Each paper flower had to have a shadow. I could have added a drop-shadow effect in Illustrator, but I wanted something that would look more real. So I created a solid shape version of each flower... 


...then turned them all black—a particular black that I thought would work best for my color scheme. I softened their edges by using a simple feathering effect and then I adjusted their opacity so that they became, well, shadows of themselves.

Then I positioned them underneath and just peeking out from under their prospective flowers. There's more to it than that, but that's the general gist. And I added details like a curled paper edge here, a small tear there. White paper-cut edges.



In the end we had to reposition/remove a few flowers to make room for a longer blurb, and then we had a finished design.


The Paper Garden by Caitlin Vance is due out in June of this year. More info on The Paper Garden and other 2021 titles from 7.13 books is here. Here's an excerpt from one of the short stories. Note that though there's art on a wall in this piece, it's different from the paper collage that led to my design concept.

*

I crept around the whole floor, but could not find a bathroom. I knew Scarlett said not to go upstairs, but I couldn’t help it. I tiptoed up and moved to the right.

Soft, violet light shone out of one door. I pushed it open and snuck inside.

This was not a bathroom at all, but some kind of room I had never seen before. Someone had stuck thousands of silver push pins into the walls. It seemed the person had been very careful about how they stuck each one in, as if the wall had skin and could feel pain. The pins made a picture of a tulip and a little girl’s face. There was nothing else in the room, except for a tin box of pins in the middle of the floor.

I plucked a single pin out of the wall, a piece of the girl’s mouth, and dragged it lightly over my hand.

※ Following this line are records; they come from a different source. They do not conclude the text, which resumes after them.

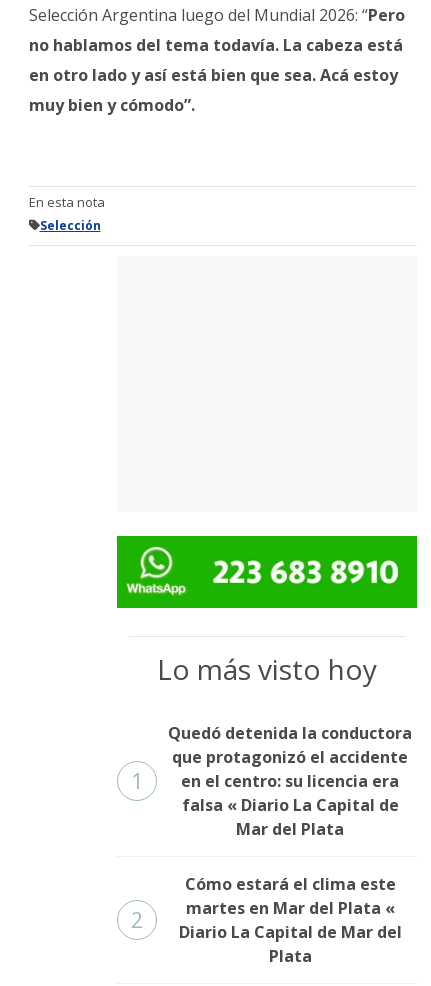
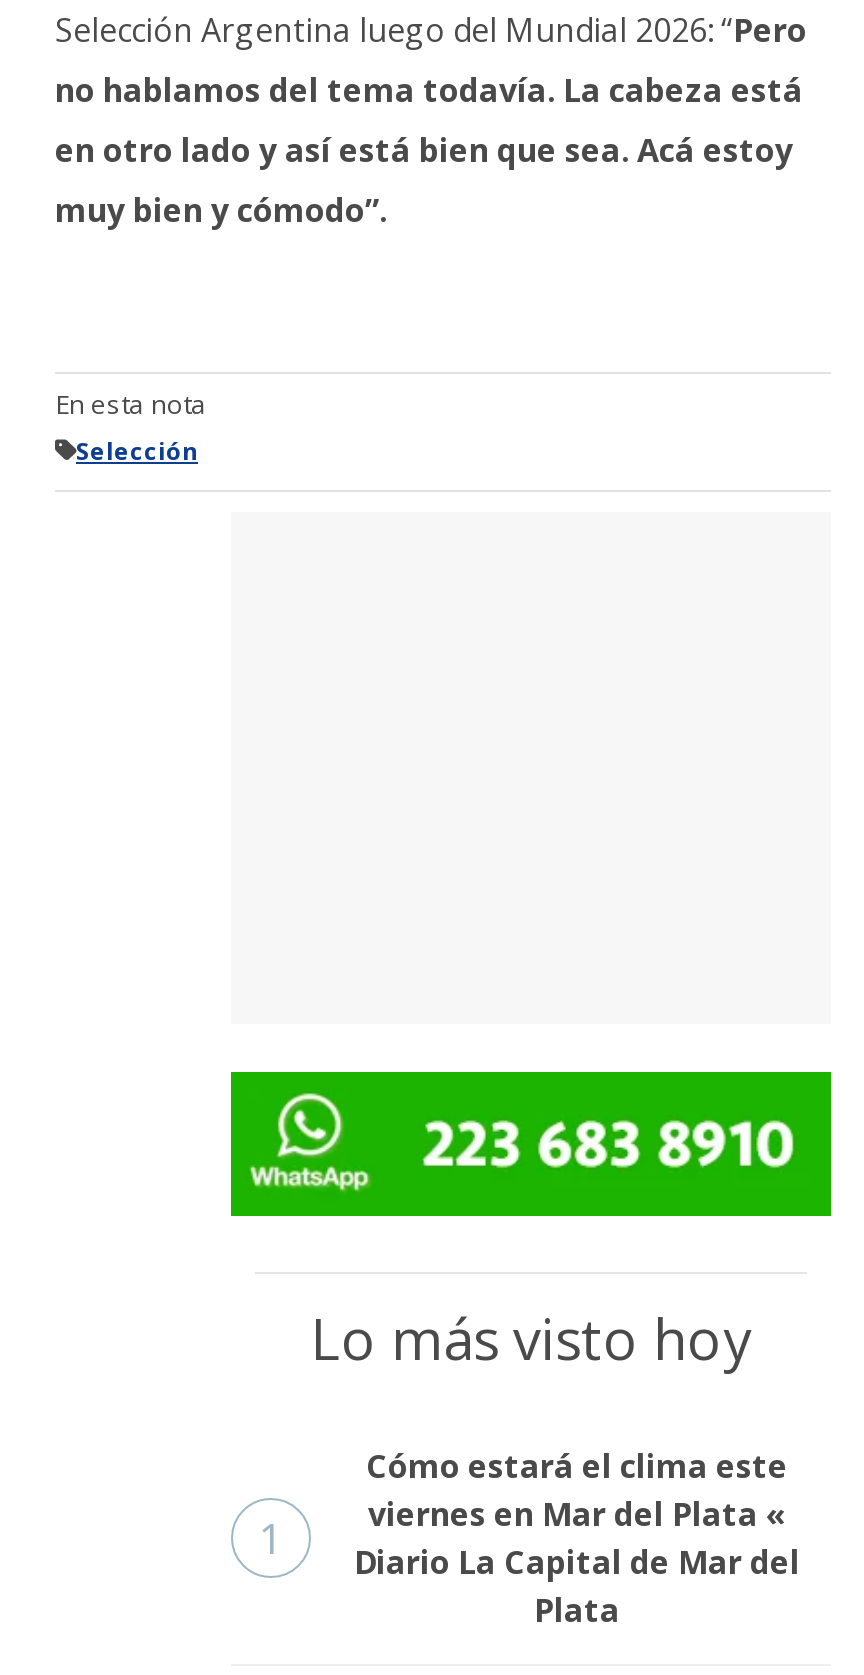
- Quedó detenida la conductora
- que protagonizó el accidente
- en el centro: su licencia era
- falsa « Diario La Capital de
- Mar del Plata
- 2

- martes en Mar del Plata «
+ viernes en Mar del Plata «
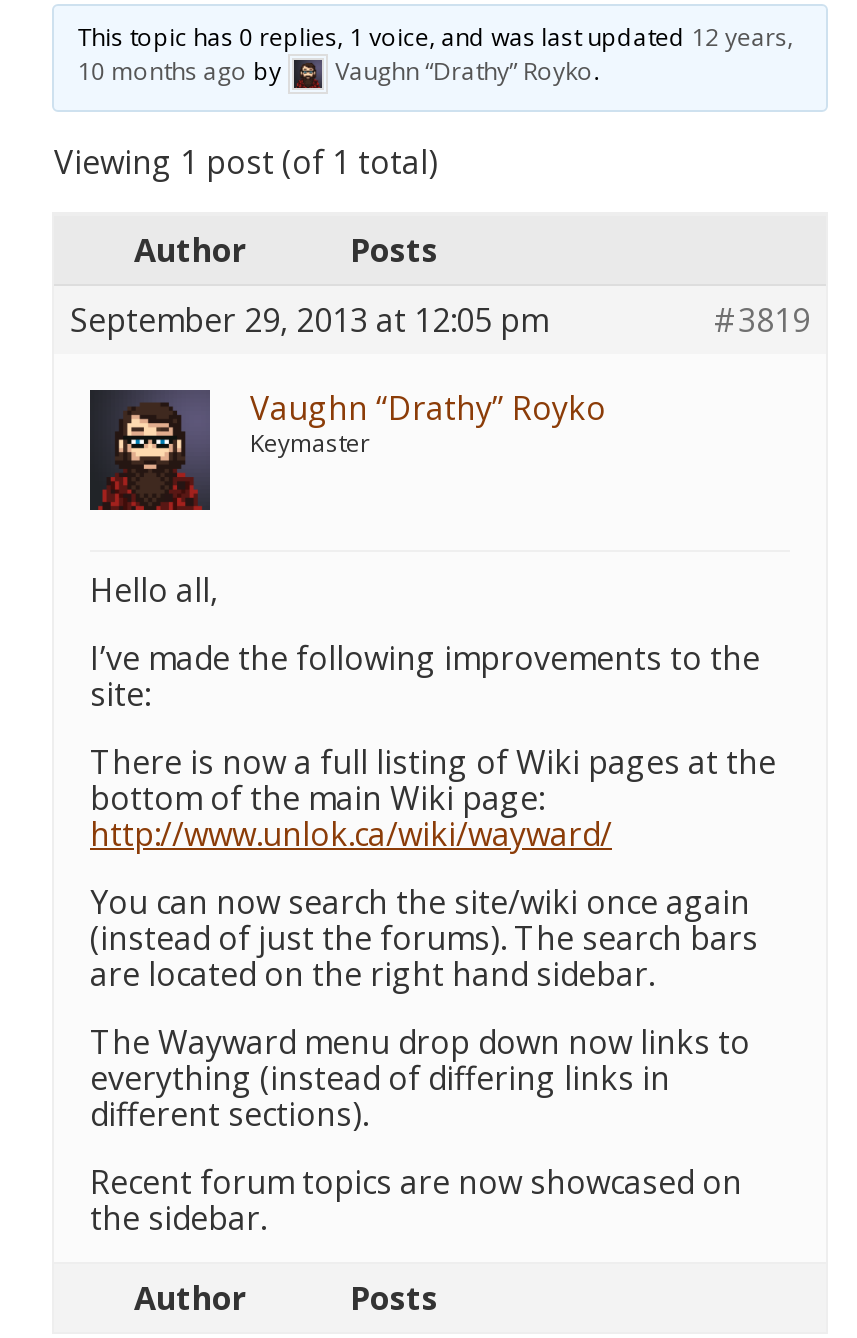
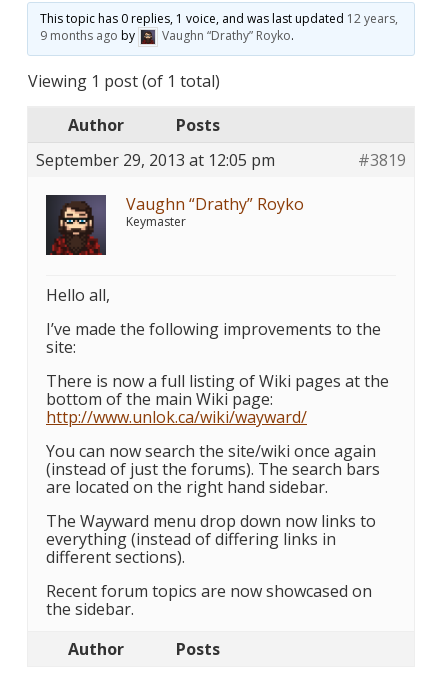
- 10 months ago by Vaughn “Drathy” Royko.
+ 9 months ago by Vaughn “Drathy” Royko.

I thought of the tulip Scarlett bought for me after planting the bucket there and waiting for me to come find it. I noticed the girl on the wall had big eyes, but that she looked only at the tulip, as if hiding from anyone who might see the picture. She was scared. Again, a cavity in my chest filled with hot liquid. This was my face, and Scarlett had stuck all these pins in the wall. It must have taken hours and hours, and she barely even knew me, and my mother would never do something like this. Why would Scarlett make this? Was Noah’s Ark a real story or a fake story? Why didn’t my mom want to get a job so she could buy more cans of soup for us? Where did my dad go, and why didn’t he want to buy me soup? And if God was so nice, why would He let any of this happen? I was too tired to stand. I sat on the floor.

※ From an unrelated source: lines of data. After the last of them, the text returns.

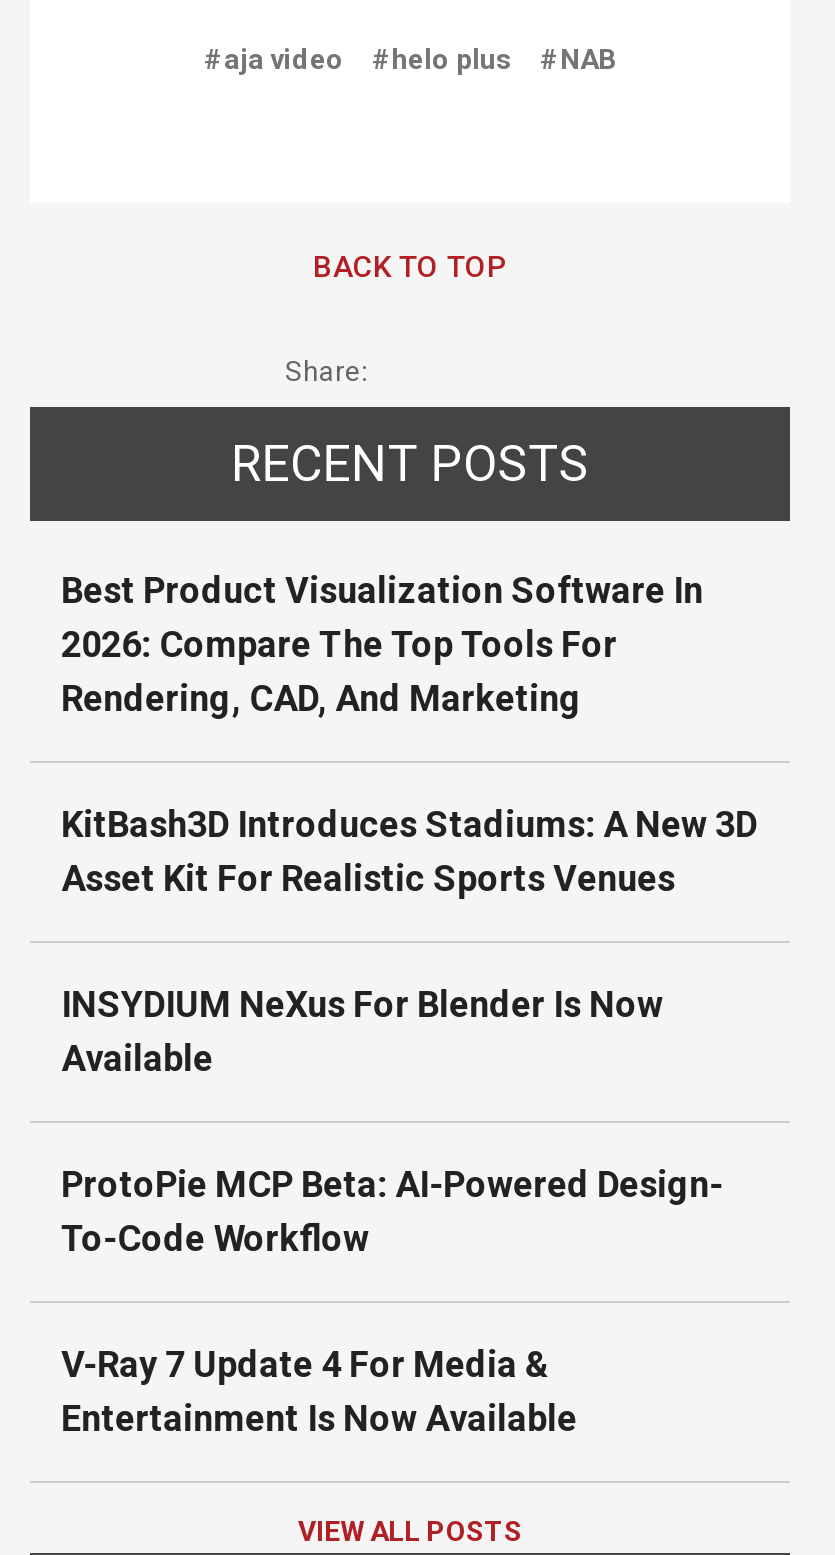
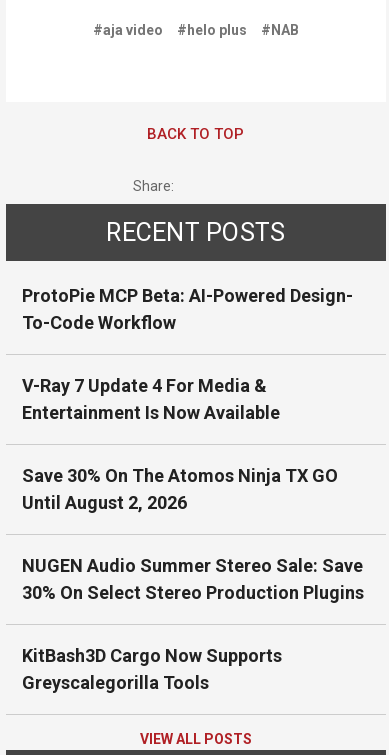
- Best Product Visualization Software In
- 2026: Compare The Top Tools For
- Rendering, CAD, And Marketing
- KitBash3D Introduces Stadiums: A New 3D
- Asset Kit For Realistic Sports Venues
- INSYDIUM NeXus For Blender Is Now
- Available

moved up: ProtoPie MCP Beta: AI-Powered Design- | To-Code Workflow | V-Ray 7 Update 4 For Media & | Entertainment Is Now Available

+ Save 30% On The Atomos Ninja TX GO
+ Until August 2, 2026
+ NUGEN Audio Summer Stereo Sale: Save
+ 30% On Select Stereo Production Plugins
+ KitBash3D Cargo Now Supports
+ Greyscalegorilla Tools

I heard the door creak open and quickly stuffed the pin into my pocket. Scarlett was standing there, hands on her hips. “Saige,” she said, her voice a little less sweet than usual, “I told you not to come upstairs.”

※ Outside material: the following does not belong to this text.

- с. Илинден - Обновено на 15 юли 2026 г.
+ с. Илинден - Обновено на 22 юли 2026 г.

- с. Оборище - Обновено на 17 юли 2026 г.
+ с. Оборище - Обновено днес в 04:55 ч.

I opened my mouth to speak, but my voice got caught in my fear. I had to try a few times to get the sound to come out. “I’m sorry,” I said, quietly. “I couldn’t find the bathroom downstairs. I really couldn’t find it.” I was about to ask if I could ask a question, but was interrupted by a heavy sigh puffing out of Scarlett’s mouth.

“You want to know why all these pins are in the wall,” she said.

“Yes,” I said. Scarlett had a way of knowing what I was thinking. 

“I stuck them in,” she said. “I’ve been working on it for the past few days. I bought thousands and thousands of pins. I studied a single tulip and a photograph I took of a little girl. I stuck the pins in one by one, slowly and deeply, thinking all the time about the girl and how happy she’d be when she saw it. I think I did a pretty good job, don’t you?” 

As she looked at me for approval, I noticed how long her eyelashes were, like legs of a wolf spider. 

“You did a good job,” I said. I didn’t want to upset her, to find out what she turned into when provoked. 

“And do you know whose face this is?” she asked, coming closer to me.

Yes, I knew whose face it was. I knew whose picture she had studied. I knew because I was always sneaking around, hiding behind doors and listening to conversations, spying. Scarlett was just like me, only she was older, so she had thicker curtains and sneakier tricks. She’d been watching all along.